» **ACTIVITY**
Which lines in the listing below contain the word "component"? Copy each one.

++++++++

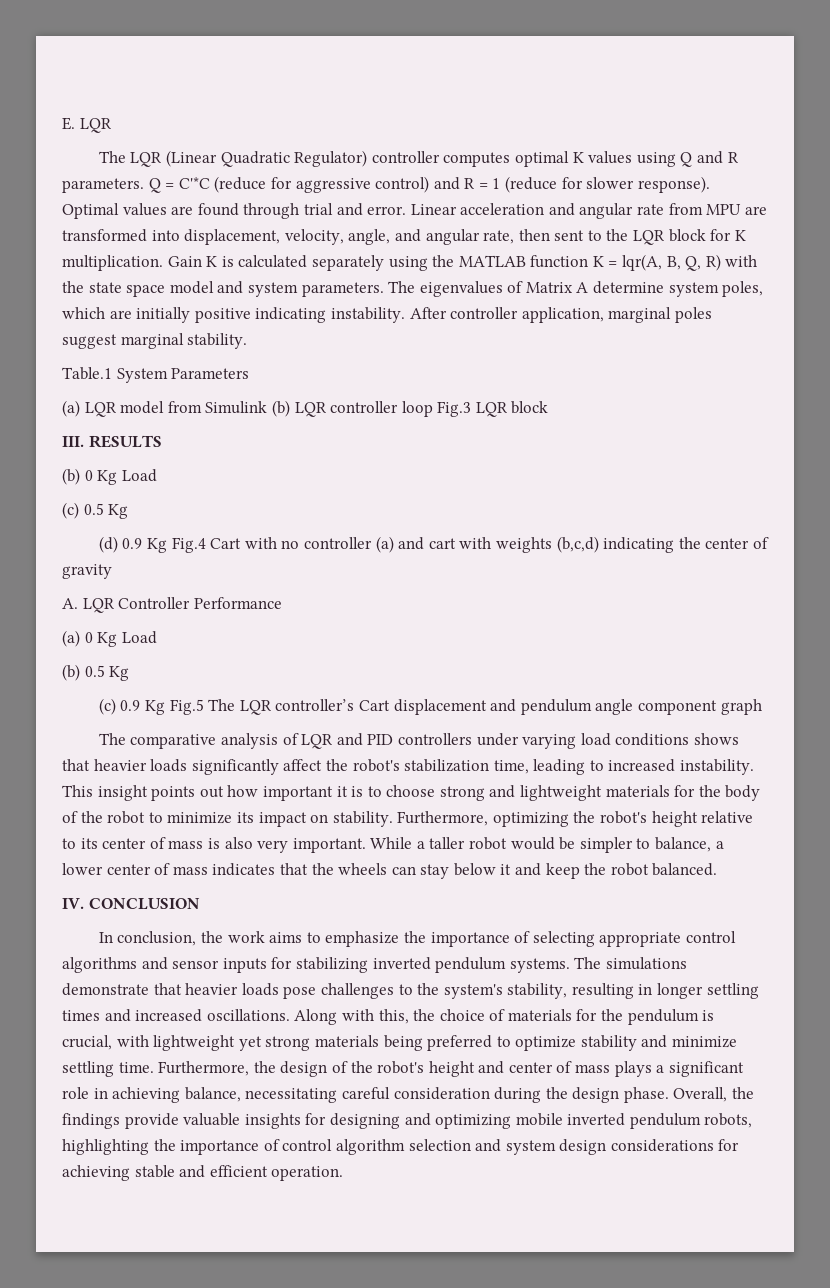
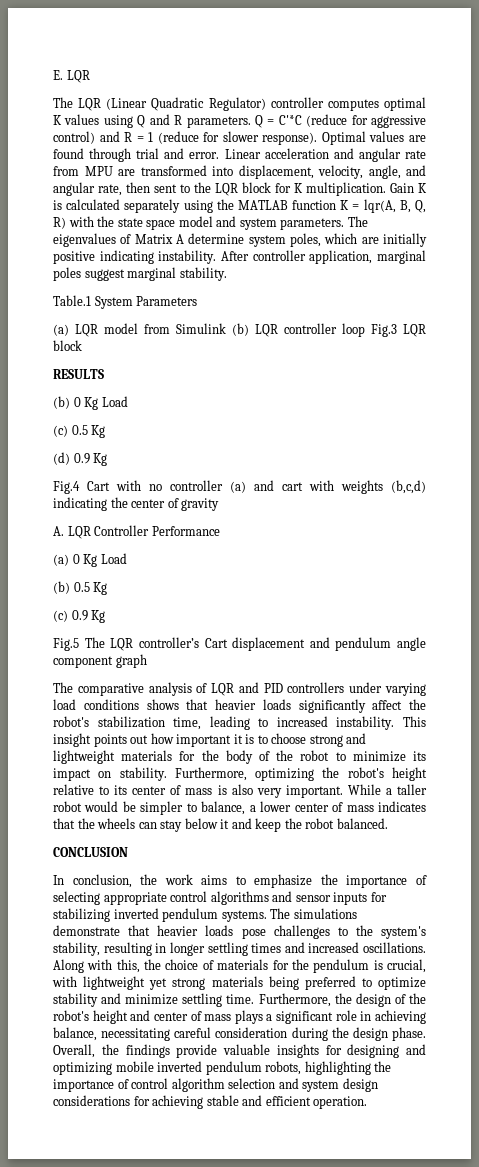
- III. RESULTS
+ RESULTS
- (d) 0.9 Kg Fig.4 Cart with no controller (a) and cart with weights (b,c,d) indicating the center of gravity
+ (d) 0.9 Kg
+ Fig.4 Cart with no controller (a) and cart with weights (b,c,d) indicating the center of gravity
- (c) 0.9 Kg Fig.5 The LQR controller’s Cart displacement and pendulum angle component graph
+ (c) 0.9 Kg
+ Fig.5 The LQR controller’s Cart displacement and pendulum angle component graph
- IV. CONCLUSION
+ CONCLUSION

++++++++

» **ANSWER BOX**
- (c) 0.9 Kg Fig.5 The LQR controller’s Cart displacement and pendulum angle component graph
+ Fig.5 The LQR controller’s Cart displacement and pendulum angle component graph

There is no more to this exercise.